- Opening Delimiter -

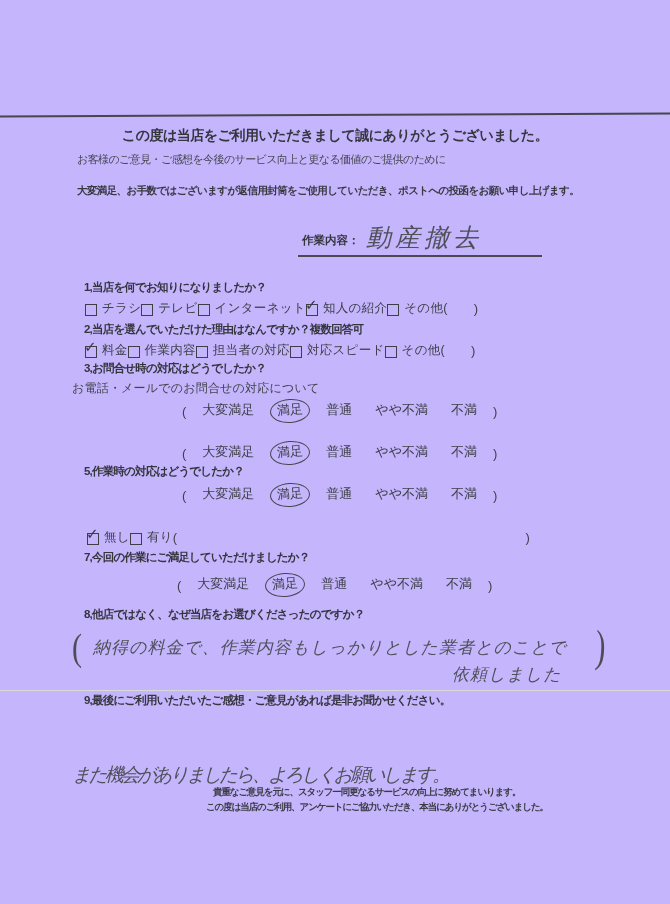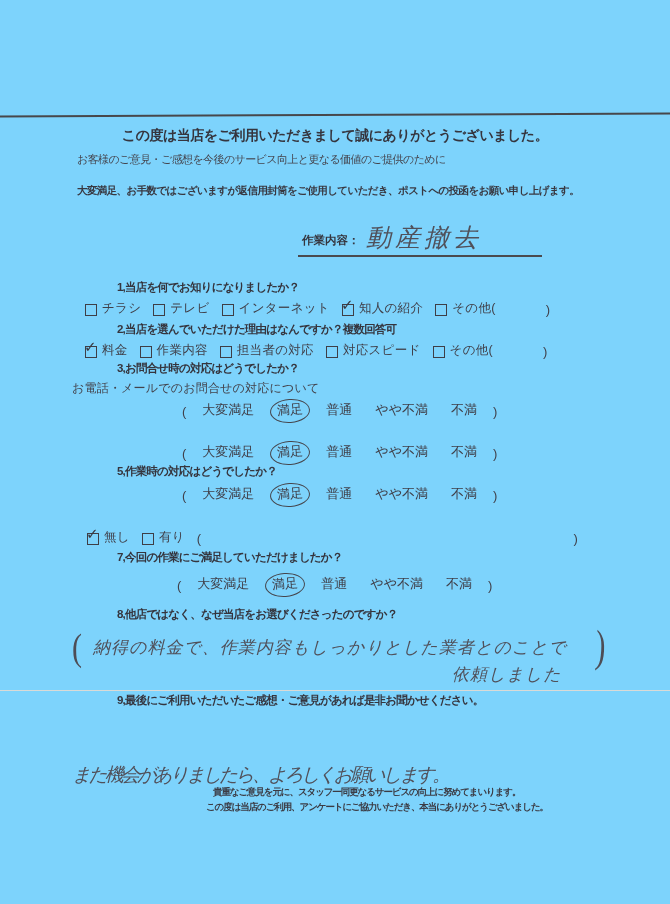--- a/index.html
+++ b/index.html
@@ -5,7 +5,7 @@
   html,body{margin:0;padding:0;background:#fff;}
   .sheet{
     position:relative;width:670px;height:904px;margin:0 auto;
-    background:#7dd3fc;overflow:hidden;
+    background:#c4b5fd;overflow:hidden;
     font-family:"Liberation Sans","DejaVu Sans",sans-serif;
     color:#3a3a43;
   }

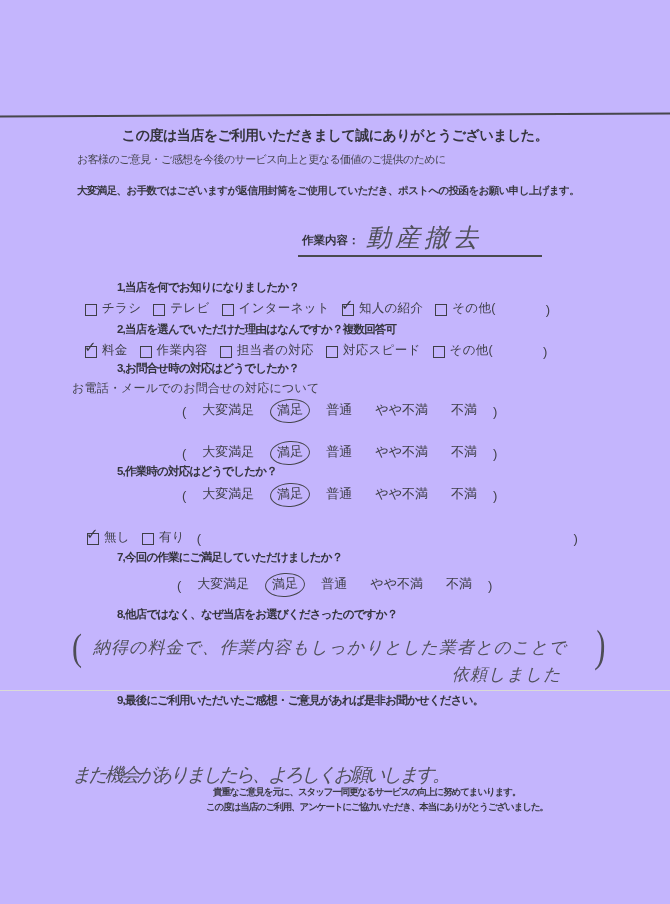--- a/index.html
+++ b/index.html
@@ -20,7 +20,7 @@
   .work-value{left:366px;top:221px;font-size:25px;letter-spacing:4px;}
   .work-underline{left:298px;top:255px;width:244px;border-top:2px solid #4a4a4e;}
   
-  .qh{left:84px;font-size:11.5px;font-weight:bold;letter-spacing:-0.8px;color:#35353e;white-space:nowrap;margin-left:33px;}
+  .qh{left:84px;font-size:11.5px;font-weight:bold;letter-spacing:-0.8px;color:#35353e;white-space:nowrap;}
   .qh .note{font-size:9px;letter-spacing:-0.5px;}
   .qsub{left:72px;font-size:12px;letter-spacing:0.2px;color:#43434c;}
   .row{display:flex;align-items:center;white-space:nowrap;}

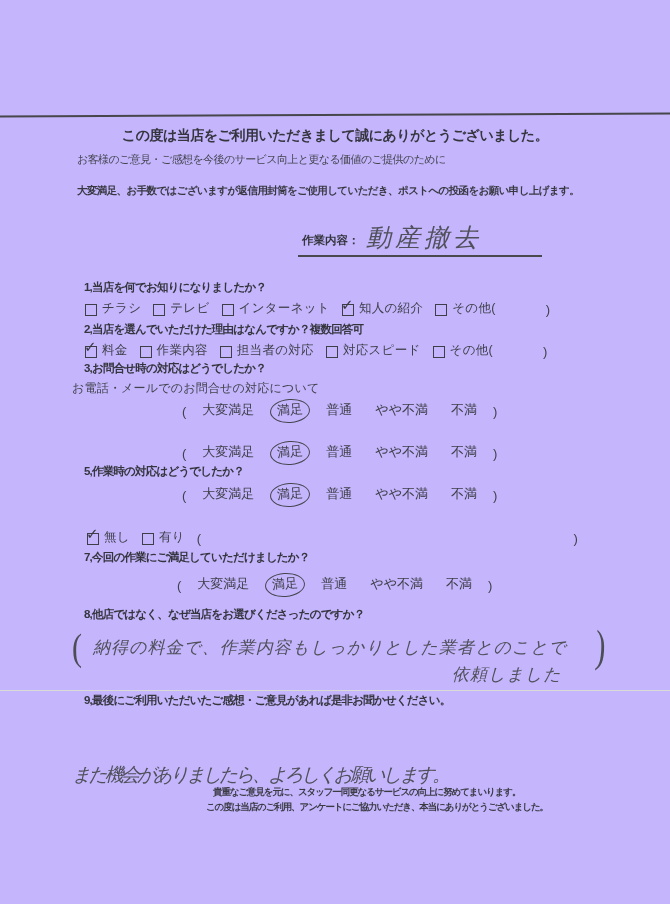--- a/index.html
+++ b/index.html
@@ -24,7 +24,7 @@
   .qh .note{font-size:9px;letter-spacing:-0.5px;}
   .qsub{left:72px;font-size:12px;letter-spacing:0.2px;color:#43434c;}
   .row{display:flex;align-items:center;white-space:nowrap;}
-  .optrow{font-size:12.5px;letter-spacing:0.3px;gap:12px;color:#40404a;align-items:flex-end;}
+  .optrow{font-size:12.5px;letter-spacing:0.3px;gap:0;color:#40404a;}
   .opt{display:flex;align-items:center;}
   .cb{display:inline-block;width:10px;height:10px;border:1.6px solid #3e3e46;margin-right:5px;position:relative;top:1px;flex:none;}
   .opt.checked .cb::after{content:"✓";position:absolute;left:-2px;top:-9px;font-size:15px;font-weight:bold;color:#393941;}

- Closing Delimiter -

Your task is an exact transcription of all the data, minus the pictures.

--- a/index.html
+++ b/index.html
@@ -5,7 +5,7 @@
   html,body{margin:0;padding:0;background:#fff;}
   .sheet{
     position:relative;width:670px;height:904px;margin:0 auto;
-    background:#7dd3fc;overflow:hidden;
+    background:#c4b5fd;overflow:hidden;
     font-family:"Liberation Sans","DejaVu Sans",sans-serif;
     color:#3a3a43;
   }

--- a/index.html
+++ b/index.html
@@ -20,7 +20,7 @@
   .work-value{left:366px;top:221px;font-size:25px;letter-spacing:4px;}
   .work-underline{left:298px;top:255px;width:244px;border-top:2px solid #4a4a4e;}
   
-  .qh{left:84px;font-size:11.5px;font-weight:bold;letter-spacing:-0.8px;color:#35353e;white-space:nowrap;margin-left:33px;}
+  .qh{left:84px;font-size:11.5px;font-weight:bold;letter-spacing:-0.8px;color:#35353e;white-space:nowrap;}
   .qh .note{font-size:9px;letter-spacing:-0.5px;}
   .qsub{left:72px;font-size:12px;letter-spacing:0.2px;color:#43434c;}
   .row{display:flex;align-items:center;white-space:nowrap;}

--- a/index.html
+++ b/index.html
@@ -24,7 +24,7 @@
   .qh .note{font-size:9px;letter-spacing:-0.5px;}
   .qsub{left:72px;font-size:12px;letter-spacing:0.2px;color:#43434c;}
   .row{display:flex;align-items:center;white-space:nowrap;}
-  .optrow{font-size:12.5px;letter-spacing:0.3px;gap:12px;color:#40404a;align-items:flex-end;}
+  .optrow{font-size:12.5px;letter-spacing:0.3px;gap:0;color:#40404a;}
   .opt{display:flex;align-items:center;}
   .cb{display:inline-block;width:10px;height:10px;border:1.6px solid #3e3e46;margin-right:5px;position:relative;top:1px;flex:none;}
   .opt.checked .cb::after{content:"✓";position:absolute;left:-2px;top:-9px;font-size:15px;font-weight:bold;color:#393941;}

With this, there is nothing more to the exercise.